SUPPLIED DATA Block Start

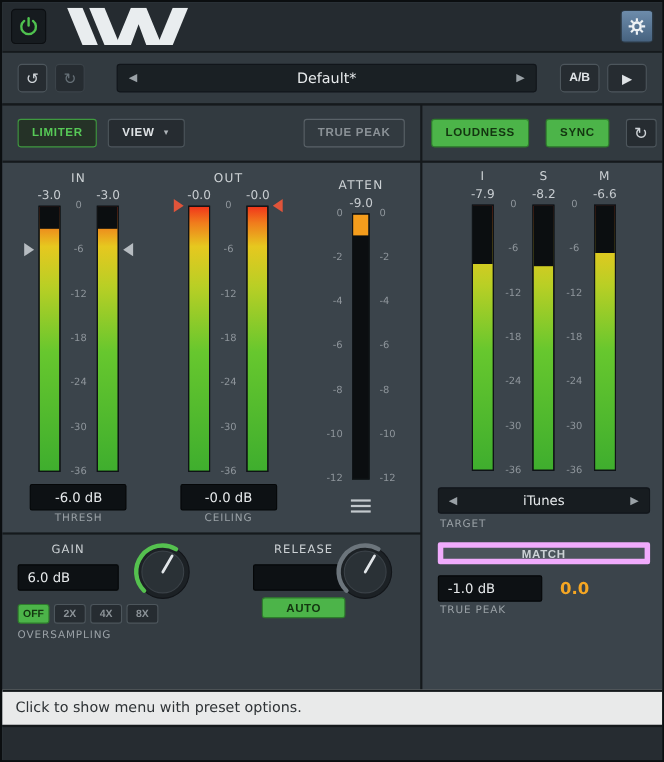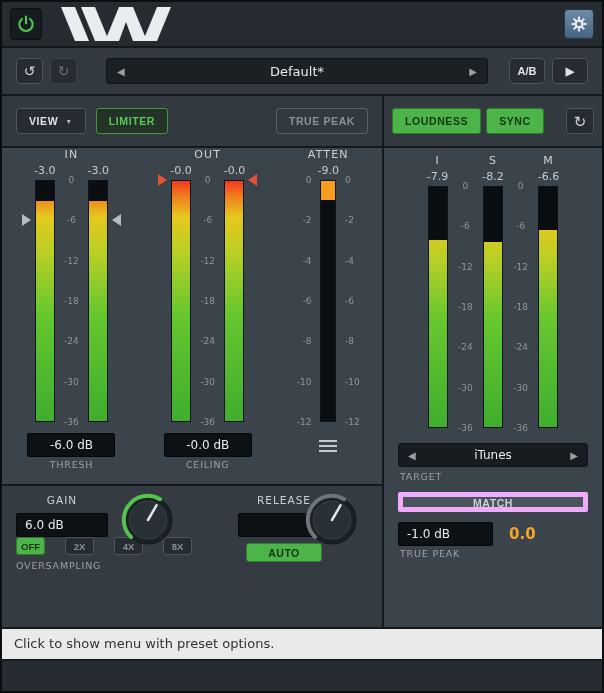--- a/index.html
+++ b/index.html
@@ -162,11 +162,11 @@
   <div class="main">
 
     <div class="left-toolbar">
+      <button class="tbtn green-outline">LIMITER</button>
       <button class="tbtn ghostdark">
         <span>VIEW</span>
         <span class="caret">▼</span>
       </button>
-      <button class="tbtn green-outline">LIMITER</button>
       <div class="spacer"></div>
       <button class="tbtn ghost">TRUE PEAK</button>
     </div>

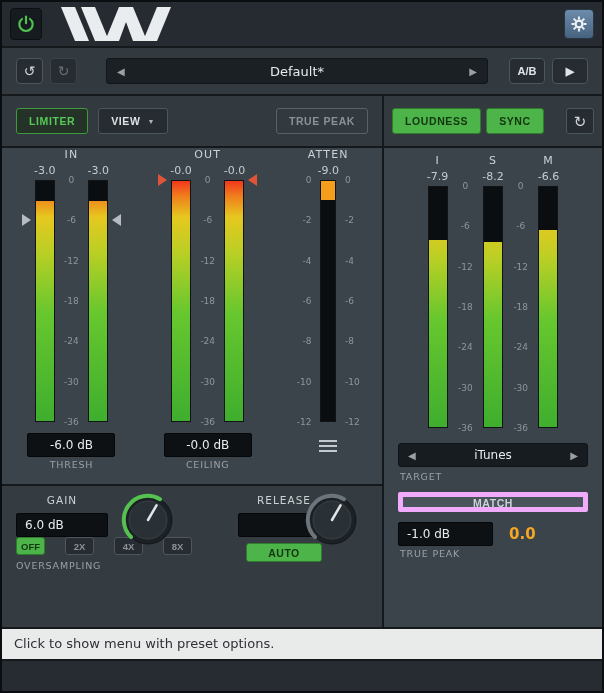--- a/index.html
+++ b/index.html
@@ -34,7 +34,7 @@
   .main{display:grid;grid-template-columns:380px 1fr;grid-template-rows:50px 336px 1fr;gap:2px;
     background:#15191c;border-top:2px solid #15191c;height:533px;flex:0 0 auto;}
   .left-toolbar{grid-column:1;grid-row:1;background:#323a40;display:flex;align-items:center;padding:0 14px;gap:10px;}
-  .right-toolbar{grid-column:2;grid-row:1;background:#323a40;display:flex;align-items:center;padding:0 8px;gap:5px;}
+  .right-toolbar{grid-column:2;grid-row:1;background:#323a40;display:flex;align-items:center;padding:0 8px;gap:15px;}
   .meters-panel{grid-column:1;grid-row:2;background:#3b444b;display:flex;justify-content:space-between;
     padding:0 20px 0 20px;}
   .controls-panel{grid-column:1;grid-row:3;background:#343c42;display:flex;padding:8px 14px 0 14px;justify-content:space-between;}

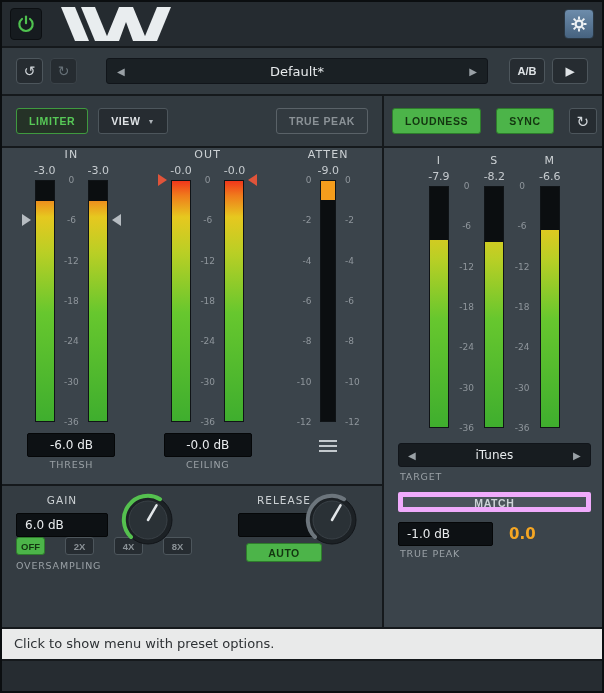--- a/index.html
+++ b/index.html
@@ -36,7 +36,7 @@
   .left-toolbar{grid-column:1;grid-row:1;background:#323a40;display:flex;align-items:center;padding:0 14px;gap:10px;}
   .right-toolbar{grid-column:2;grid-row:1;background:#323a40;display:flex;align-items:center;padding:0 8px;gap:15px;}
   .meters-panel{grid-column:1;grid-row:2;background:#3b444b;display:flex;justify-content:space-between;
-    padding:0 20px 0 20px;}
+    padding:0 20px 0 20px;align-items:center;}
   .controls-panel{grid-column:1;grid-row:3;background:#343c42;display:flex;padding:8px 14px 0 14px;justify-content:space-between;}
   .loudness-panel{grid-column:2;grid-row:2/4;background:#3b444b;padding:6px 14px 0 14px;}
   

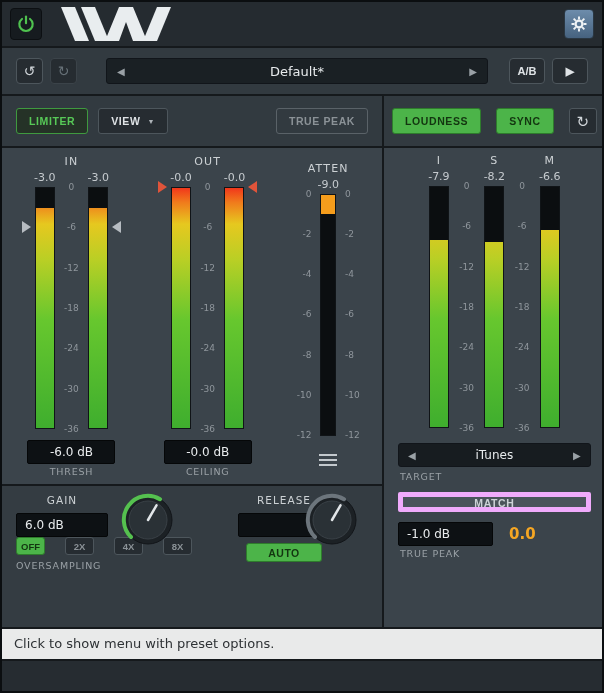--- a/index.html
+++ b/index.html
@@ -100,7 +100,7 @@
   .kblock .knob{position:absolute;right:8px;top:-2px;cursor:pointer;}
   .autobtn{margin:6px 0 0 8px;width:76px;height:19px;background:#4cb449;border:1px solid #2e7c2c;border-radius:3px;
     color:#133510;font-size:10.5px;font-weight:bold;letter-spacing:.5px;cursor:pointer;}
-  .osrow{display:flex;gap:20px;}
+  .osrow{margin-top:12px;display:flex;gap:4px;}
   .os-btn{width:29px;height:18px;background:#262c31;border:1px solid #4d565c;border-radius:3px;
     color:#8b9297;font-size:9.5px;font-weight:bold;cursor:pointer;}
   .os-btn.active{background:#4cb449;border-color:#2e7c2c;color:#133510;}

SUPPLIED DATA Block End

WHAT YOU ARE ASKED TO DO >> Write out again, word for word, only the lines from the one with "-36,7 +36,7 @@" through the last line of the material, and omit each picture.

SOLUTION FOR THIS EXERCISE >>
@@ -36,7 +36,7 @@
   .left-toolbar{grid-column:1;grid-row:1;background:#323a40;display:flex;align-items:center;padding:0 14px;gap:10px;}
   .right-toolbar{grid-column:2;grid-row:1;background:#323a40;display:flex;align-items:center;padding:0 8px;gap:15px;}
   .meters-panel{grid-column:1;grid-row:2;background:#3b444b;display:flex;justify-content:space-between;
-    padding:0 20px 0 20px;}
+    padding:0 20px 0 20px;align-items:center;}
   .controls-panel{grid-column:1;grid-row:3;background:#343c42;display:flex;padding:8px 14px 0 14px;justify-content:space-between;}
   .loudness-panel{grid-column:2;grid-row:2/4;background:#3b444b;padding:6px 14px 0 14px;}
   

--- a/index.html
+++ b/index.html
@@ -100,7 +100,7 @@
   .kblock .knob{position:absolute;right:8px;top:-2px;cursor:pointer;}
   .autobtn{margin:6px 0 0 8px;width:76px;height:19px;background:#4cb449;border:1px solid #2e7c2c;border-radius:3px;
     color:#133510;font-size:10.5px;font-weight:bold;letter-spacing:.5px;cursor:pointer;}
-  .osrow{display:flex;gap:20px;}
+  .osrow{margin-top:12px;display:flex;gap:4px;}
   .os-btn{width:29px;height:18px;background:#262c31;border:1px solid #4d565c;border-radius:3px;
     color:#8b9297;font-size:9.5px;font-weight:bold;cursor:pointer;}
   .os-btn.active{background:#4cb449;border-color:#2e7c2c;color:#133510;}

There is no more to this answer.